▶ [YOUR ASSIGNMENT]
Could you retype the lines below, starting at the line holding "font-family: none ->" and stopping at the line holding "margin-top: 28px ->", inclusive? Copy them exactly and drop the images.

▶ [DATA FOR THE TASK]

********************

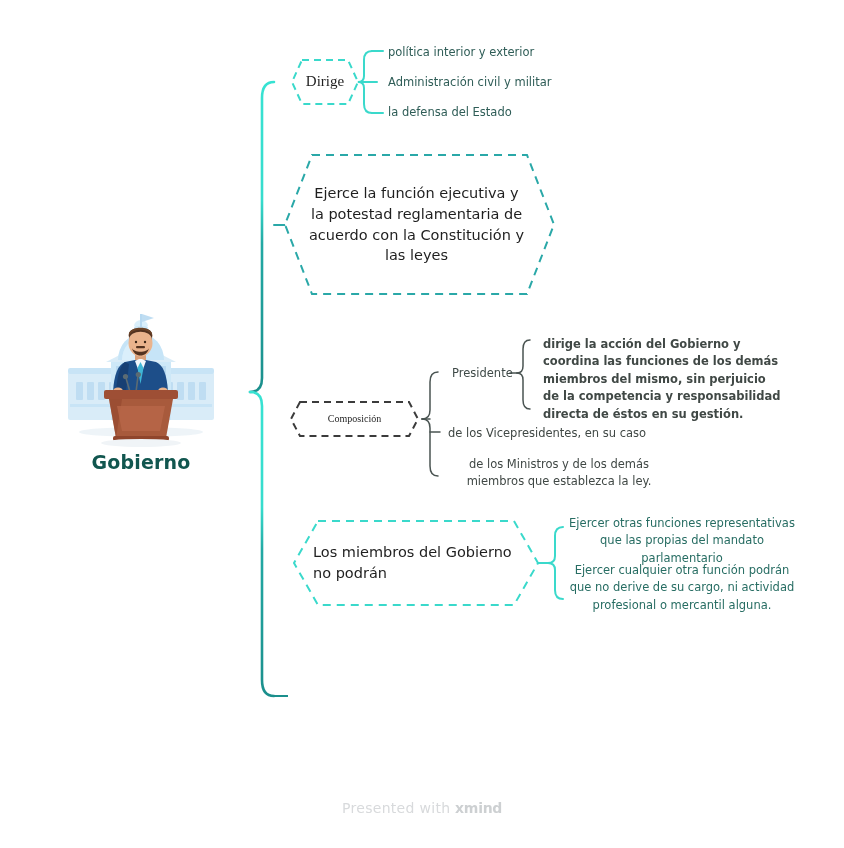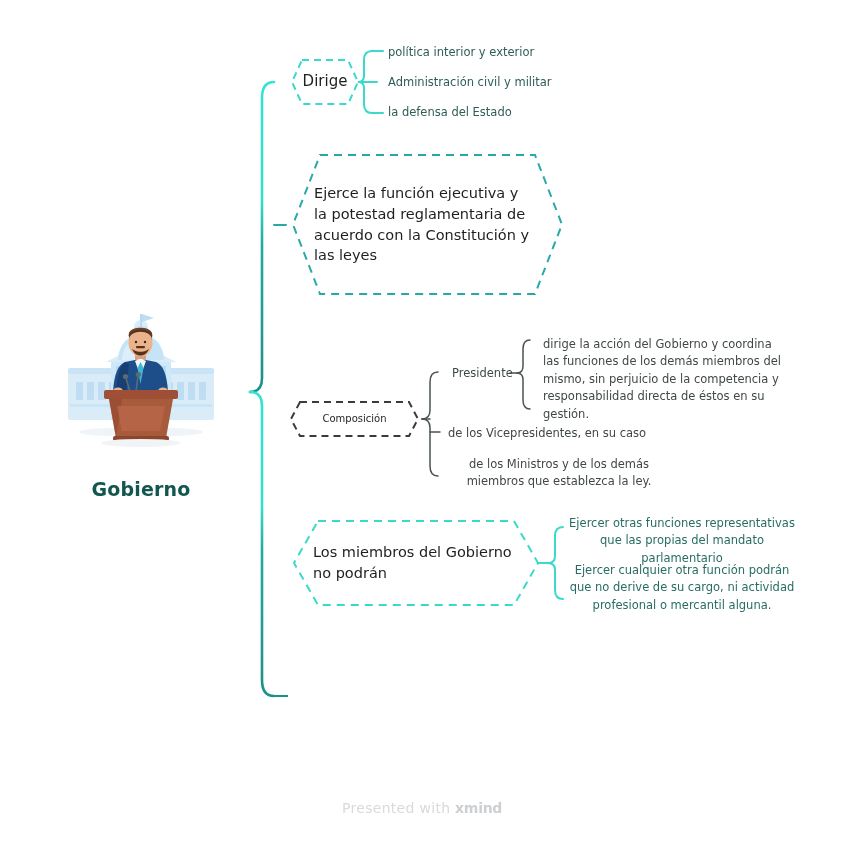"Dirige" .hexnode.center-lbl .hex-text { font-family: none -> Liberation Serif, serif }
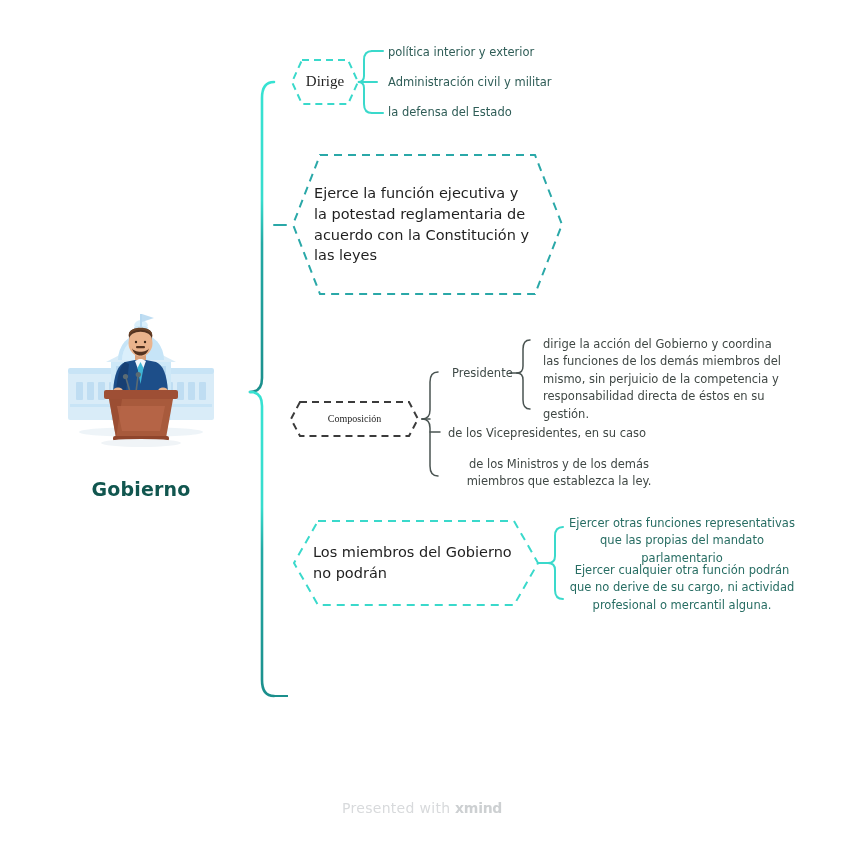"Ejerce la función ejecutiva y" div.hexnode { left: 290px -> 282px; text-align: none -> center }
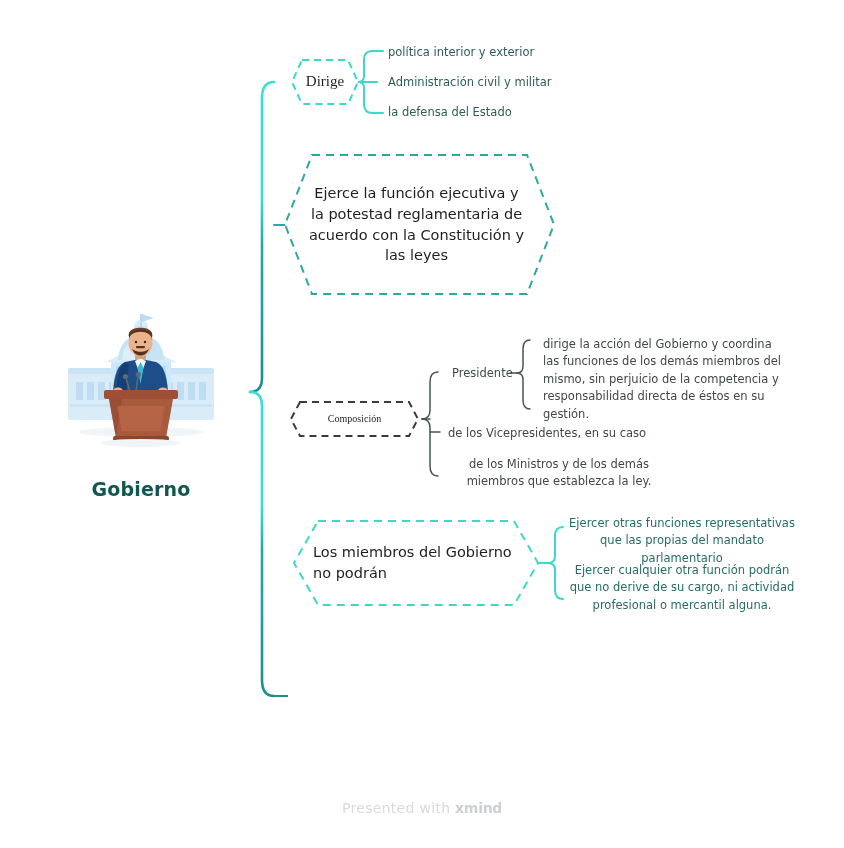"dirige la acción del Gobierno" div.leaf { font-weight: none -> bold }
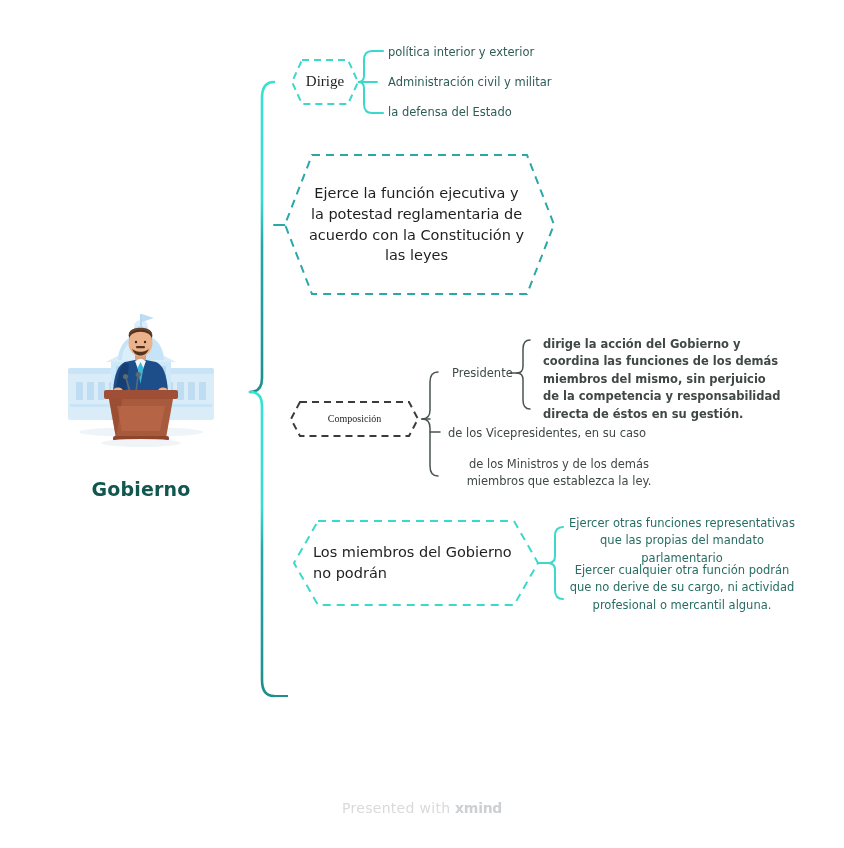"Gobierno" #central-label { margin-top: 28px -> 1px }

********************

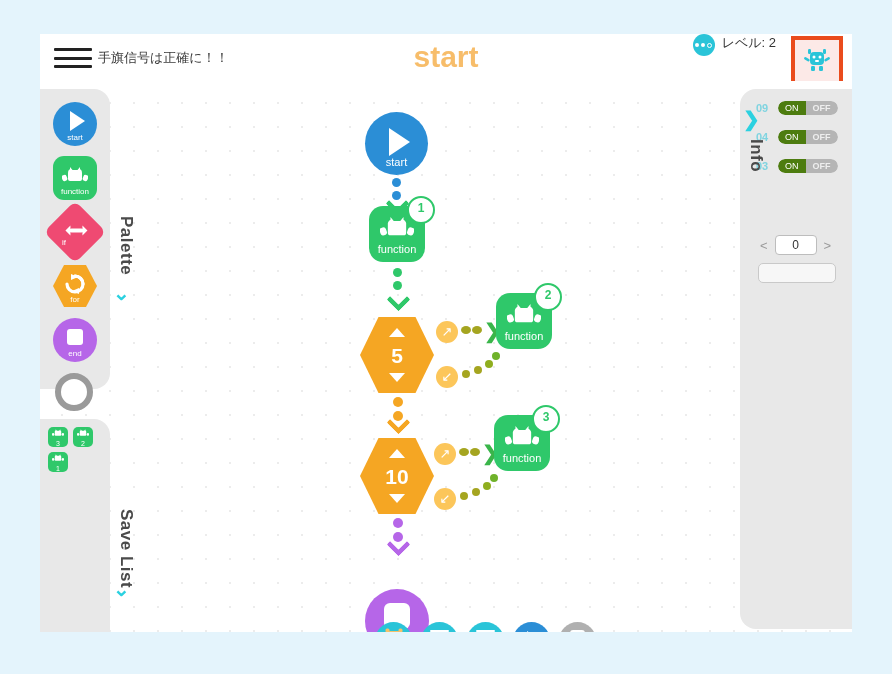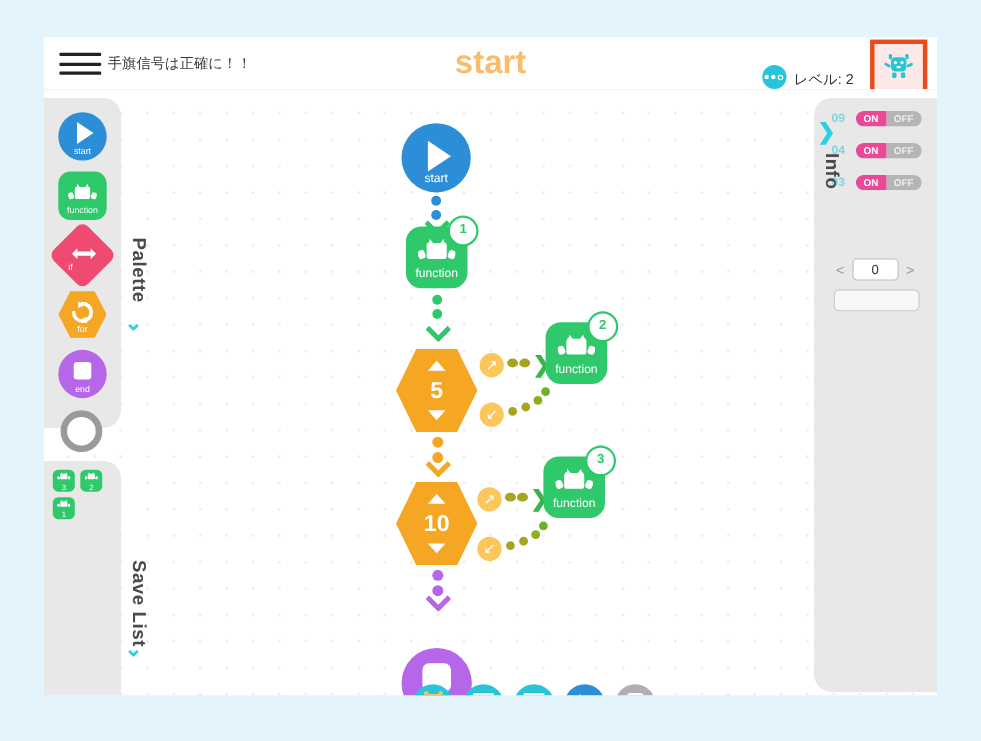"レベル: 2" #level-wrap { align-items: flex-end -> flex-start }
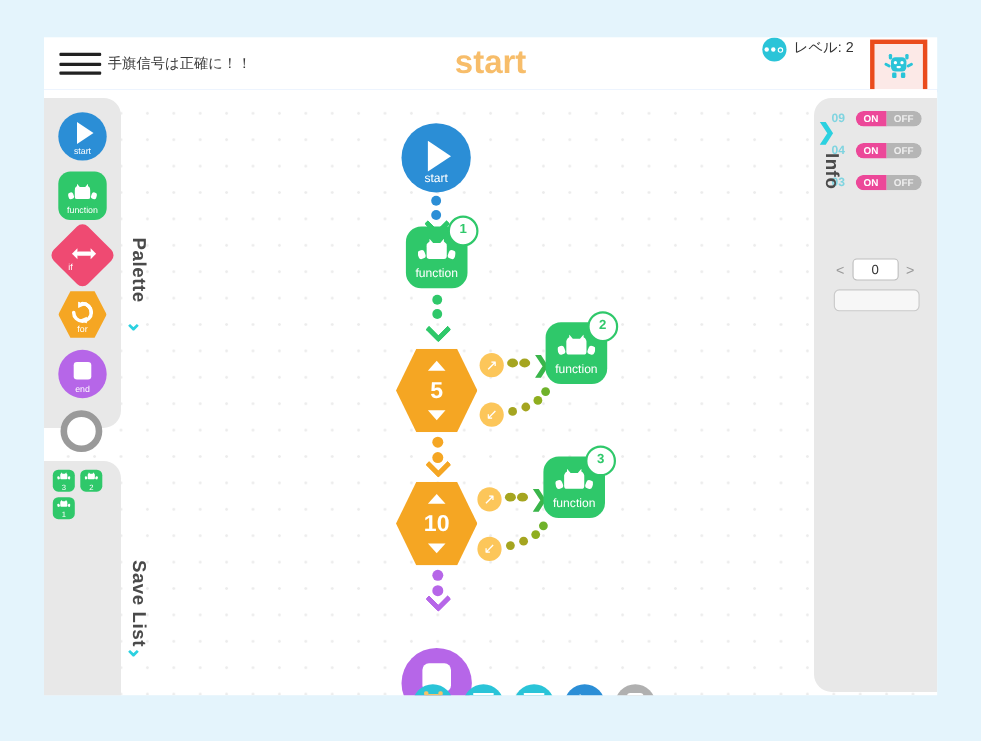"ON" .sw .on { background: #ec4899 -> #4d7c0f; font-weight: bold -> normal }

********************

▶ [TASK ANSWER]
"Dirige" .hexnode.center-lbl .hex-text { font-family: none -> Liberation Serif, serif }
"Ejerce la función ejecutiva y" div.hexnode { left: 290px -> 282px; text-align: none -> center }
"dirige la acción del Gobierno" div.leaf { font-weight: none -> bold }
"Gobierno" #central-label { margin-top: 28px -> 1px }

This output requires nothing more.